To be fair (as appears to be the trend with alot of the newer Audis) it does look alot better in the flesh.


----------



## PIPTT (May 6, 2002)

i'd appreciate that, thanks [smiley=thumbsup.gif]


----------



## Leg (Jan 11, 2006)

Yet more tedious understeer, boring handling Audi 'lots of power' but drives like a barge crap.


----------



## Love_iTT (Aug 18, 2002)

Leg said:


> Yet more tedious understeer, boring handling Audi 'lots of power' but drives like a barge crap.

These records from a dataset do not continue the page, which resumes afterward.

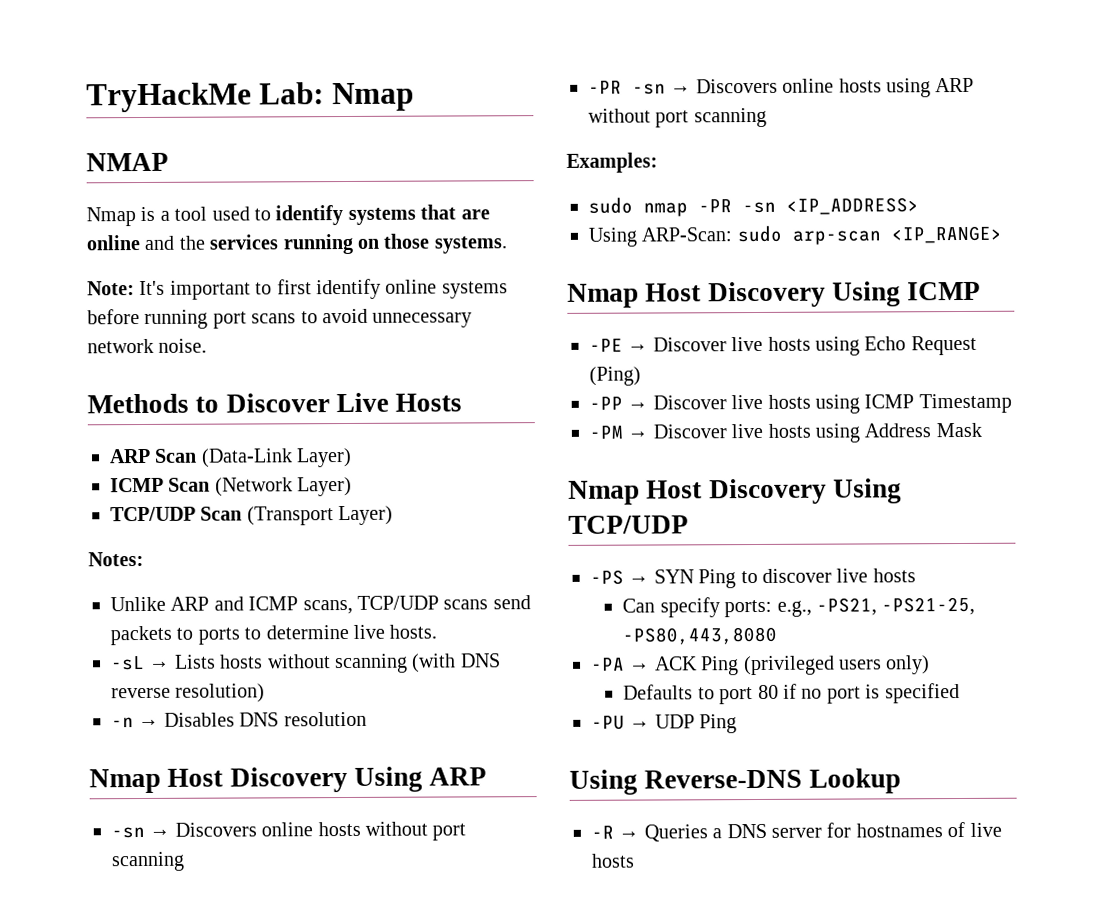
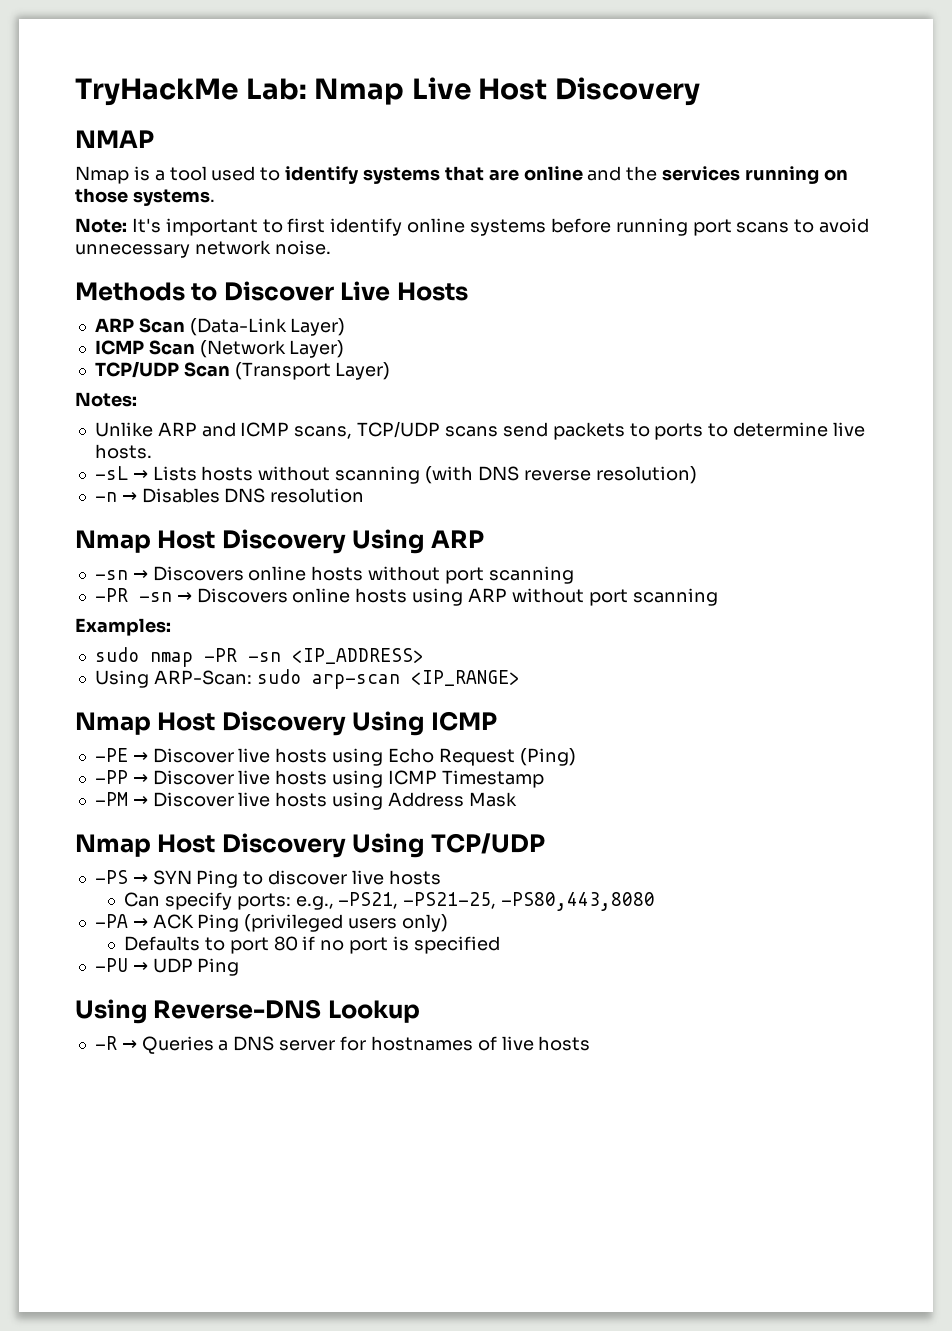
- TryHackMe Lab: Nmap
+ TryHackMe Lab: Nmap Live Host Discovery

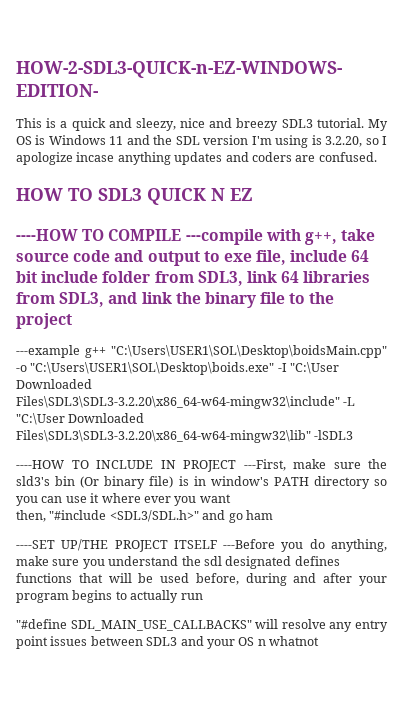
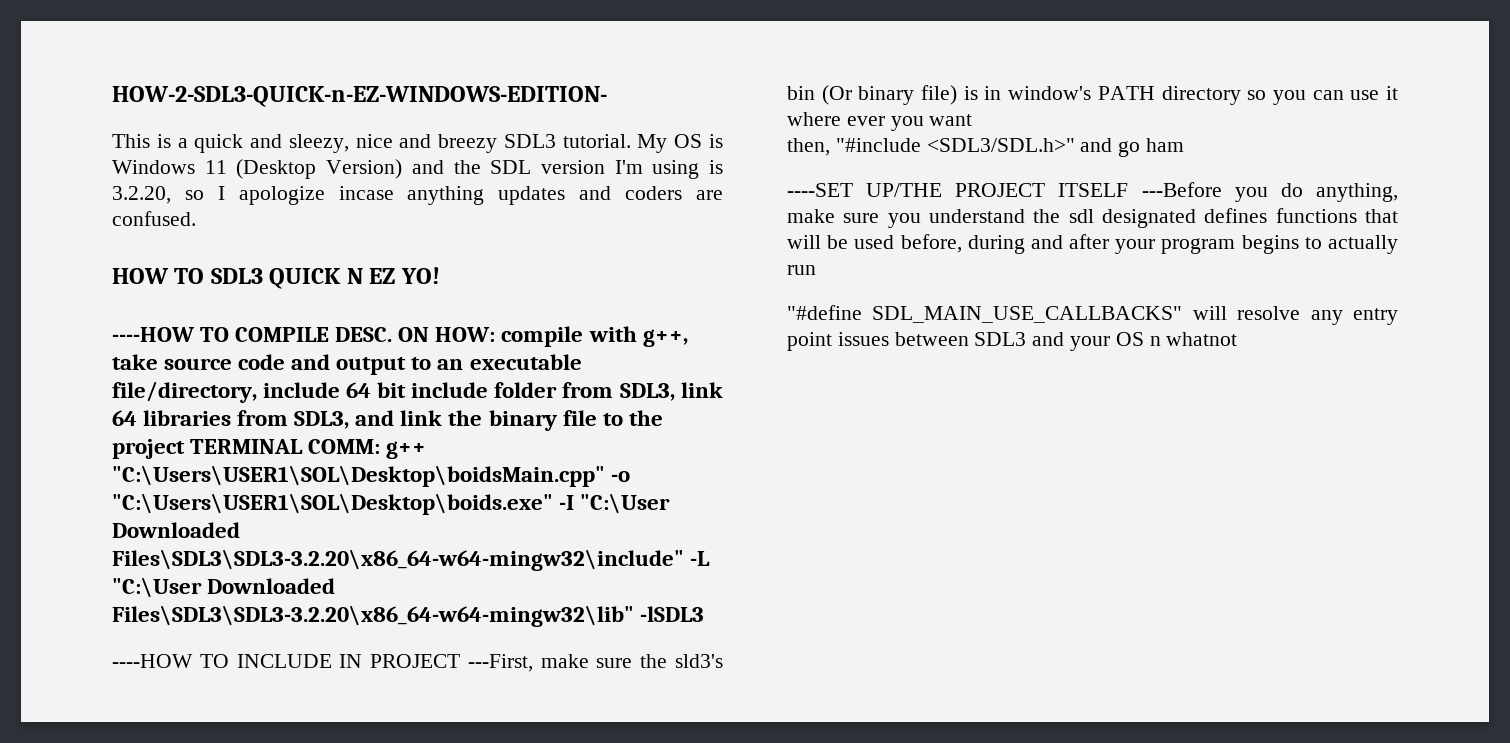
- My OS is Windows 11 and the SDL version I'm using is 3.2.20, so I apologize incase anything updates and coders are confused.
+ My OS is Windows 11 (Desktop Version) and the SDL version I'm using is 3.2.20, so I apologize incase anything updates and coders are confused.
- HOW TO SDL3 QUICK N EZ
+ HOW TO SDL3 QUICK N EZ YO!
- ----HOW TO COMPILE ---compile with g++, take source code and output to exe file, include 64 bit include folder from SDL3, link 64 libraries from SDL3, and link the binary file to the project
- ---example g++ "C:\Users\USER1\SOL\Desktop\boidsMain.cpp" -o "C:\Users\USER1\SOL\Desktop\boids.exe" -I "C:\User Downloaded Files\SDL3\SDL3-3.2.20\x86_64-w64-mingw32\include" -L "C:\User Downloaded Files\SDL3\SDL3-3.2.20\x86_64-w64-mingw32\lib" -lSDL3
+ ----HOW TO COMPILE DESC. ON HOW: compile with g++, take source code and output to an executable file/directory, include 64 bit include folder from SDL3, link 64 libraries from SDL3, and link the binary file to the project TERMINAL COMM: g++ "C:\Users\USER1\SOL\Desktop\boidsMain.cpp" -o "C:\Users\USER1\SOL\Desktop\boids.exe" -I "C:\User Downloaded Files\SDL3\SDL3-3.2.20\x86_64-w64-mingw32\include" -L "C:\User Downloaded Files\SDL3\SDL3-3.2.20\x86_64-w64-mingw32\lib" -lSDL3

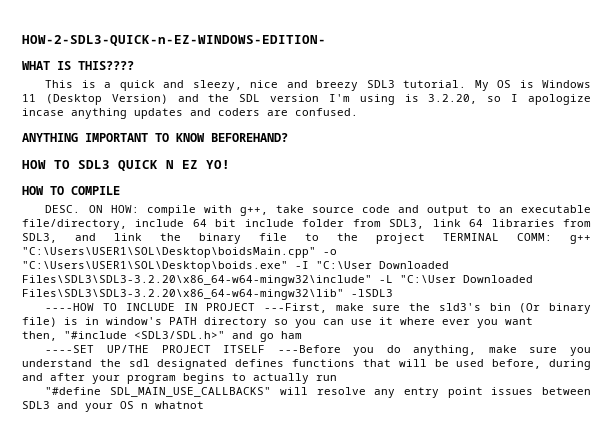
+ WHAT IS THIS????
+ ANYTHING IMPORTANT TO KNOW BEFOREHAND?
- ----HOW TO COMPILE DESC.
+ HOW TO COMPILE
+ DESC.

Cor blimey Rich, you are sounding more and more like a pro motoring journo, you don't know Tiff Dell do you? :roll: :wink:

Graham


----------



## V6 TT (Sep 24, 2002)

Leg said:


> Yet more tedious understeer, boring handling Audi 'lots of power' but drives like a barge crap.


...for someone who held on dearly to his Audi and poured loads of pointless cash into a V6 TT for years and only recently bought a real car you do talk the talk my friend...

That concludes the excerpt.